Grand spécialiste des déclarations fracassantes, notamment sur les réseaux sociaux, JMA mène depuis plusieurs mois une campagne médiatique très critique à l’encontre du PSG. Le but ? Dénoncer la position privilégiée des Rouge-et-Bleu qu’il accuse de bénéficier de l’aide directe d’un État, à savoir le Qatar. « Si on arrive à me démontrer qu’il ne s’agit pas d’une aide d’État interdite par le droit européen et que tout est normal, je n’irai pas plus loin, je m’inclinerai et on n’en parlera plus », déclarait-il d’ailleurs à L’Équipe récemment. Remonté, le dirigeant rhodanien a toutefois fini par agacer certains de ses homologues. Mais il a également réussi à faire réagir la LFP.

La LFP réfléchit à des quotas

Selon Le Parisien, l’instance dirigeante du championnat de France œuvre en coulisses dans le but d’améliorer la compétitivité de la L1 et atténuer la domination parisienne.
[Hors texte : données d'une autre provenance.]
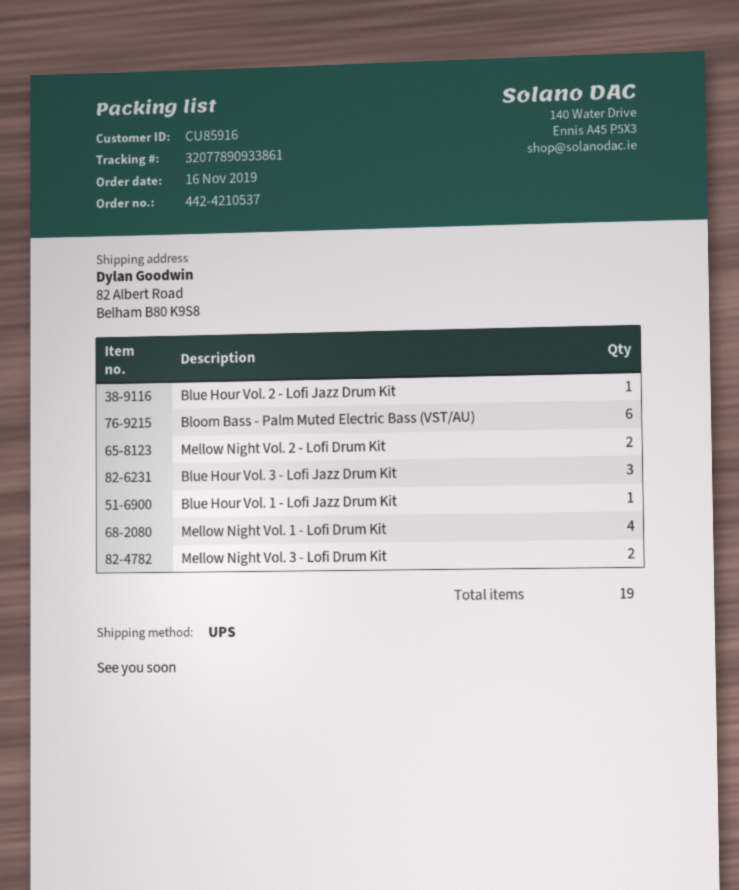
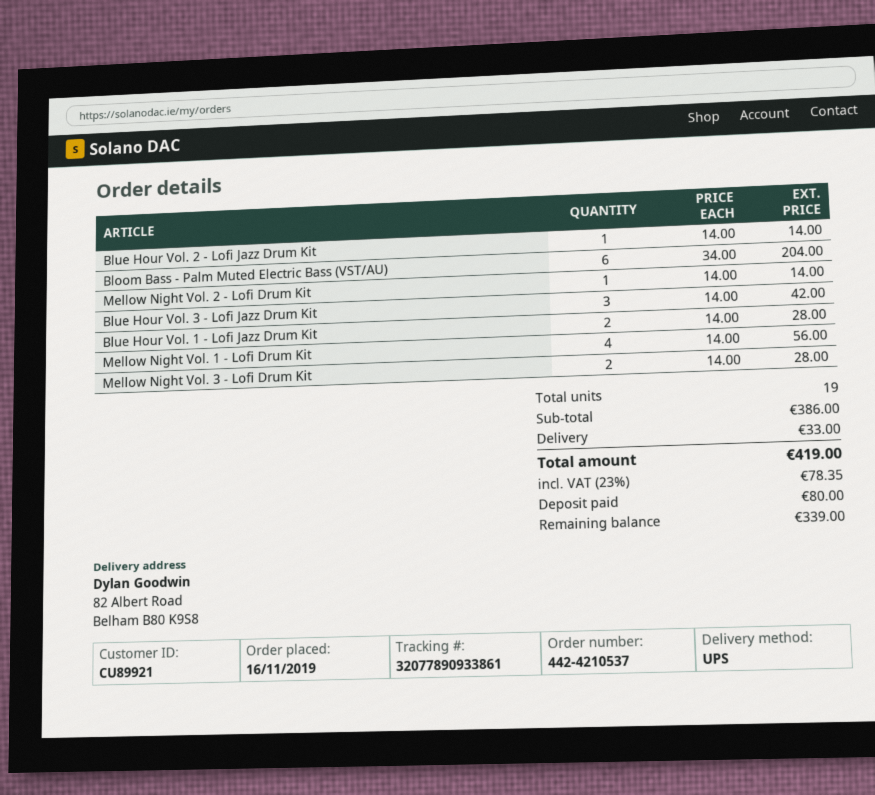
customer number: CU85916 -> CU89921
Mellow Night Vol. 2 - Lofi Drum Kit: 2 -> 1
Blue Hour Vol. 1 - Lofi Jazz Drum Kit: 1 -> 2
En clair, outre le développement du naming des stades et la baisse des charges (bien plus lourdes en France qu’ailleurs en Europe), la LFP et son nouveau directeur général Didier Quillot explorent une multitude de pistes parmi lesquelles figure l’idée d’une instauration des quotas. Concrètement, le but serait d’imposer à tous les clubs hexagonaux un nombre maximum de joueurs au sein d’un effectif ainsi qu’un nombre minimum de joueurs formés localement, dont certains au club. Une mesure à laquelle le PSG se plie déjà sans souci en Ligue des Champions.

En revanche, ces quotas pourraient être imposés à chaque match. Une idée qui aurait pour but de favoriser l’investissement des clubs en Ligue 1 au niveau du marché des transferts. Le Parisien rappelle en effet que depuis le début de l’ère qatarie, le PSG n’a recruté que quatre joueurs dans le championnat de France : Matuidi, Digne, Aurier et Kurzawa. Un nombre assez faible qui empêche les formations françaises de profiter de la manne financière du PSG. De quoi satisfaire Jean-Michel Aulas ? Pour le moment, ce projet n’en est qu’au stade embryonnaire.